Christopher Hitchens has produced not a coherent picture of positive achievements clearly flowing from Bush's Iraq war but rather a farrago of innuendo, logical fallacies, begged questions, anachronisms, false dilemmas and questionable causes. Nor has he in any balanced manner addressed the negative foreign-policy consequences of the war. These include the diversion of resources from the fight against al-Qaida to Iraq, the neglect of Afghanistan (itself a basket case and a proven threat to global security), the strengthening of the Iranian position when the Shiite religious parties came to power in the Jan. 30 elections, the deep alienation of much of the Muslim world, the dangers to the world economy inherent in a destabilization of the Oil Gulf, and the rendering of the American colossus as faintly ridiculous, given the false representations that the Bush administration made about the danger Iraq posed to Europe and the United States.

Even the ability of the U.S. Embassy in Tashkent plausibly to lecture Uzbek strongman Islam Karimov about his use of torture has been effectively removed after revelations of U.S. torture at Abu Ghraib. Hitchens says that the U.S. practices at Abu Ghraib were much better than those of Saddam. But when you are reduced to defending yourself by pointing to your superiority over a genocidal psychopath, then you are suffering from severely low self-esteem and should enter a 12-step recovery program rather than invade other countries.

The Iraq war, like all foreign-policy quagmires, is a conundrum, not an unalloyed propaganda victory for any "side." There was a case to be made for removing Saddam Hussein, on the basis of the Genocide Convention. But that case required a U.N. Security Council resolution. As it was, the war was illegal, and I turned against it the moment the Bush administration tossed aside the United Nations, in March 2003. As undertaken, it contravened the United Nations charter. Worse than being merely illegal, it was impractical. It lacked the kind of international support that George H.W. Bush assembled for the Gulf War in 1990-91, and which would have been critical to its success.

Still, the war itself was short and need not have been a total disaster. It did after all accomplish the overthrow of one of the most odious dictators of the 20th century, a mass murderer. But the manner in which the Bush administration trumped up the casus belli was profoundly dishonest, and few good things follow from a dishonest policy. The subsequent period of American hegemony in Iraq has been a disaster, beset with ignorance, arrogance, cupidity, double-dealing and shadiness, not to mention a massive civilian death toll, vindictive military policies, and a sheer incompetence that dwarfs all the previous foreign-policy misadventures of the United States during the past 220 years.

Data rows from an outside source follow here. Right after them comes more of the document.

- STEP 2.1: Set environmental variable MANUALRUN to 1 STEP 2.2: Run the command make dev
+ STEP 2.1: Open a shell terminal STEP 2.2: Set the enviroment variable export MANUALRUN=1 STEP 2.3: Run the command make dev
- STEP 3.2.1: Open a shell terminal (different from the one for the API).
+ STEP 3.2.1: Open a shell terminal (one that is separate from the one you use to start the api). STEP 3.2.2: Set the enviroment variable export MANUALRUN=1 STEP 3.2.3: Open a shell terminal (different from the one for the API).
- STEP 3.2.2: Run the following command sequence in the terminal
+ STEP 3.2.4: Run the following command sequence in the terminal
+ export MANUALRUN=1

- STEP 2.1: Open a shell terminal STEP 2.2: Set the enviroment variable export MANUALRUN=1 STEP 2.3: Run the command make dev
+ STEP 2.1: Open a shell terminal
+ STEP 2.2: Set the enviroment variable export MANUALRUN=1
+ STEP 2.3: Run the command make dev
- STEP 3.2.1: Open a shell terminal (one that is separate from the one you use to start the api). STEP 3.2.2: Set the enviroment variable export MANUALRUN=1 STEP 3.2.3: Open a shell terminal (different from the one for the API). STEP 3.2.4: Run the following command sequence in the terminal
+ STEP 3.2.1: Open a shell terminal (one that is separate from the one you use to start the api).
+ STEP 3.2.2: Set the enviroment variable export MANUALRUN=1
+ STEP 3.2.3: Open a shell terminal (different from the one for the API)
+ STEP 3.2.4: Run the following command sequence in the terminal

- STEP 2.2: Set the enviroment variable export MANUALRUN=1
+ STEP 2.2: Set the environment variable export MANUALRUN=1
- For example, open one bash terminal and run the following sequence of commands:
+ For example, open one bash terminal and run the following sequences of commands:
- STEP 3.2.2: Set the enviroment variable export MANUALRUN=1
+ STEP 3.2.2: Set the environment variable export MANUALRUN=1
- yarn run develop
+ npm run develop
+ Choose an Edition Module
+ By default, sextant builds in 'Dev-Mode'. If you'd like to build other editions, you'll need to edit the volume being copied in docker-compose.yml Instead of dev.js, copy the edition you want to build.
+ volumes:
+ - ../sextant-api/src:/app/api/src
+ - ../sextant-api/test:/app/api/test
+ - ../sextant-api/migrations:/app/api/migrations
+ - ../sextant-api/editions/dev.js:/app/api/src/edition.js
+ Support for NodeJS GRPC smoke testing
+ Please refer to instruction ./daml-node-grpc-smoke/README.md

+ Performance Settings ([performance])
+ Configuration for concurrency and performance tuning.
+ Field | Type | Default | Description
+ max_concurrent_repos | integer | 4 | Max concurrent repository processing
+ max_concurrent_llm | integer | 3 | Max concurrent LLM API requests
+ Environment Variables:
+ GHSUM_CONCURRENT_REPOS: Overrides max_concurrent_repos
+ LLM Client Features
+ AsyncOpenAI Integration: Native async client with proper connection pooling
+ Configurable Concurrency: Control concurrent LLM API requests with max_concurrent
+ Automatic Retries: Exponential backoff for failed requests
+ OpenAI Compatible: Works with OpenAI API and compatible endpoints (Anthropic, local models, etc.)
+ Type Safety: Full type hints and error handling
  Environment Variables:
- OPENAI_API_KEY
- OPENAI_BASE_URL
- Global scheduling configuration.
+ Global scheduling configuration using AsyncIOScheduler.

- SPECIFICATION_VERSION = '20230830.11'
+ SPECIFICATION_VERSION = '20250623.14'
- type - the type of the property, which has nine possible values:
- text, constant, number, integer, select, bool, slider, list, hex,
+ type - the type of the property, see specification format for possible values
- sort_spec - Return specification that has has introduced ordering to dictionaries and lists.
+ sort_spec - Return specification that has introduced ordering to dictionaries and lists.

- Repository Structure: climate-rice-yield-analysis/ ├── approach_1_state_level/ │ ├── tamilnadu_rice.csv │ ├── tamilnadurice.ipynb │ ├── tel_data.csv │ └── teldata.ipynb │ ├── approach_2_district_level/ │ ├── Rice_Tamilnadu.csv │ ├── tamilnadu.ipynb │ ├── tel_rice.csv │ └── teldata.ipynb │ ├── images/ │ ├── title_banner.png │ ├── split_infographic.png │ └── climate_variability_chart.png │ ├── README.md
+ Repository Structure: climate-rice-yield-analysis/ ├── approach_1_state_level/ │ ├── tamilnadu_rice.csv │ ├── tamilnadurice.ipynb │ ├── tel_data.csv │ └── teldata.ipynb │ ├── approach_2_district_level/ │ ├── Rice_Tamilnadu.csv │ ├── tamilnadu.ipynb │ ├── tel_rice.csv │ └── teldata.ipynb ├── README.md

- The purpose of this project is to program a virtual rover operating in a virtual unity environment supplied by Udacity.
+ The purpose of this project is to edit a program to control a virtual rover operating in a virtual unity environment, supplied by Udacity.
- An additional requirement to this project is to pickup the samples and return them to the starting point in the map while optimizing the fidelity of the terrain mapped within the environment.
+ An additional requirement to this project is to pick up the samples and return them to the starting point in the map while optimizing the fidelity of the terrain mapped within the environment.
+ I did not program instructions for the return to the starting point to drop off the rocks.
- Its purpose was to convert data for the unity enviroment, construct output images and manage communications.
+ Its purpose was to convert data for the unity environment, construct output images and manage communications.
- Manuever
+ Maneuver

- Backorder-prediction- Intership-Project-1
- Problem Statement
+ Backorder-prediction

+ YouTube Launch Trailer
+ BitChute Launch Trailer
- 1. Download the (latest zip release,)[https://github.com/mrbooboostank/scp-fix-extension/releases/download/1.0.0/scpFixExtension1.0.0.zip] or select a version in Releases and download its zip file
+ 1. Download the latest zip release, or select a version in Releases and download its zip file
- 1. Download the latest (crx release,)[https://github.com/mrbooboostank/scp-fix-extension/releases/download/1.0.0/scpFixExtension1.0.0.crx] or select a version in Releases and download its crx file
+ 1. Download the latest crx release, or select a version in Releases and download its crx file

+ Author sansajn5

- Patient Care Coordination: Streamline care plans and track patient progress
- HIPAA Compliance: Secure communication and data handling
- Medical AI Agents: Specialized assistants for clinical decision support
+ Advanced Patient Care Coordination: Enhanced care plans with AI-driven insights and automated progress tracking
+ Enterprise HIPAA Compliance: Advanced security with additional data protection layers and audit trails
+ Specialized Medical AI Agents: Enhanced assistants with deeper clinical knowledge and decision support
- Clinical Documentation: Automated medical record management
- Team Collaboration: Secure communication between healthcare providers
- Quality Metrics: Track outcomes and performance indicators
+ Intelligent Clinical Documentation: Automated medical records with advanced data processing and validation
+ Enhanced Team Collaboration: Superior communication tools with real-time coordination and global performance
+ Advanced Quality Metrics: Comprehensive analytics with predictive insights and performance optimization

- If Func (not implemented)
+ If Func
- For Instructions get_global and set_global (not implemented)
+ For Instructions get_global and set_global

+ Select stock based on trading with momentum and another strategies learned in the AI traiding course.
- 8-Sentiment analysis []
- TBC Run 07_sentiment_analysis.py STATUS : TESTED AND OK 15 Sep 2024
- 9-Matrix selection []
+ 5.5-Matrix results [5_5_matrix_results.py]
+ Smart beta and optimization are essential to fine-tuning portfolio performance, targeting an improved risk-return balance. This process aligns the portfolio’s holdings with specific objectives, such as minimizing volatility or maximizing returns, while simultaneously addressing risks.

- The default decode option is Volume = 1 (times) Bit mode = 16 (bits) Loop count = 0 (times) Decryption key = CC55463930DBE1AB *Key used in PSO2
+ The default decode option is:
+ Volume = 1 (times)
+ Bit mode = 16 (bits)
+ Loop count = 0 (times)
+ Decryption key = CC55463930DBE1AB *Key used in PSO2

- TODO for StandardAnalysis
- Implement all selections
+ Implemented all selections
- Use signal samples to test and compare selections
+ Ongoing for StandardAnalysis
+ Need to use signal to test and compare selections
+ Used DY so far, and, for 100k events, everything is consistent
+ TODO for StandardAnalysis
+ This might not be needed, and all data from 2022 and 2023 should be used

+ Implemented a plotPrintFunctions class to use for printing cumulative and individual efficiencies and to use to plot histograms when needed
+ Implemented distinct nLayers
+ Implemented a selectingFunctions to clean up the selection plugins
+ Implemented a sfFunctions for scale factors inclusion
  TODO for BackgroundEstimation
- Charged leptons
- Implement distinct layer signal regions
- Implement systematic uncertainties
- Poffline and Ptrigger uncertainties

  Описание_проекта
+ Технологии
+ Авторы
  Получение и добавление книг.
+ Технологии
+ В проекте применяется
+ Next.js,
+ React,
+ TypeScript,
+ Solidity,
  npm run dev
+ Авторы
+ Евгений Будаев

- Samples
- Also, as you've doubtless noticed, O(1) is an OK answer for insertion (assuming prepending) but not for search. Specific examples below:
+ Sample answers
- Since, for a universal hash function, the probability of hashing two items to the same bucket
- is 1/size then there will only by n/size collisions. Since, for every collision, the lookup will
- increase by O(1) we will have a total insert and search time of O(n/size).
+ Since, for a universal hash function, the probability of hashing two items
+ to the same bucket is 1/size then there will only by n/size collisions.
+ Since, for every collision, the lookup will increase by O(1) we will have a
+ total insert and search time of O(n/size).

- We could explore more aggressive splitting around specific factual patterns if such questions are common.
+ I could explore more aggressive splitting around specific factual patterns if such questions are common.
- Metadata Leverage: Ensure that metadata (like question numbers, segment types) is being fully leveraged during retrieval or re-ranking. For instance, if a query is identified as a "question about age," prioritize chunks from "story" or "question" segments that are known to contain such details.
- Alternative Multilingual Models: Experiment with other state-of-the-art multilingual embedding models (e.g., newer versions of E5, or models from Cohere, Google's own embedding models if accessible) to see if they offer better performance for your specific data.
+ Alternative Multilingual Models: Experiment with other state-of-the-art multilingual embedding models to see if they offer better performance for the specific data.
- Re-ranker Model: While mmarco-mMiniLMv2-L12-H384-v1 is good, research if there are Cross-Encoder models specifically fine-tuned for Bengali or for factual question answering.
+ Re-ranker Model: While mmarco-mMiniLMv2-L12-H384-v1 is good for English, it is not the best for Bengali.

It is not that no good has been done. Enormous good has been done, by devoted troops on the ground helping build community centers or restore schools, by campaign workers helping build a democratic ethos, by medical workers carrying out immunizations, by savvy commanders who have taken on and killed the serial murderers who call themselves by such names as "Monotheism and Holy War" or "The Army of Muhammad." The good that has been done, however, has been fatally poisoned by bad policy. The best-case scenario for Iraq is now to limp along as Lebanon did in the 1980s, in a desultory and shadowy set of revolving civil wars. Iraq may eventually emerge, as Lebanon did, from this medium-term instability. It is certainly the case that the sooner U.S. ground troops are out of that country, the sooner its recovery can begin.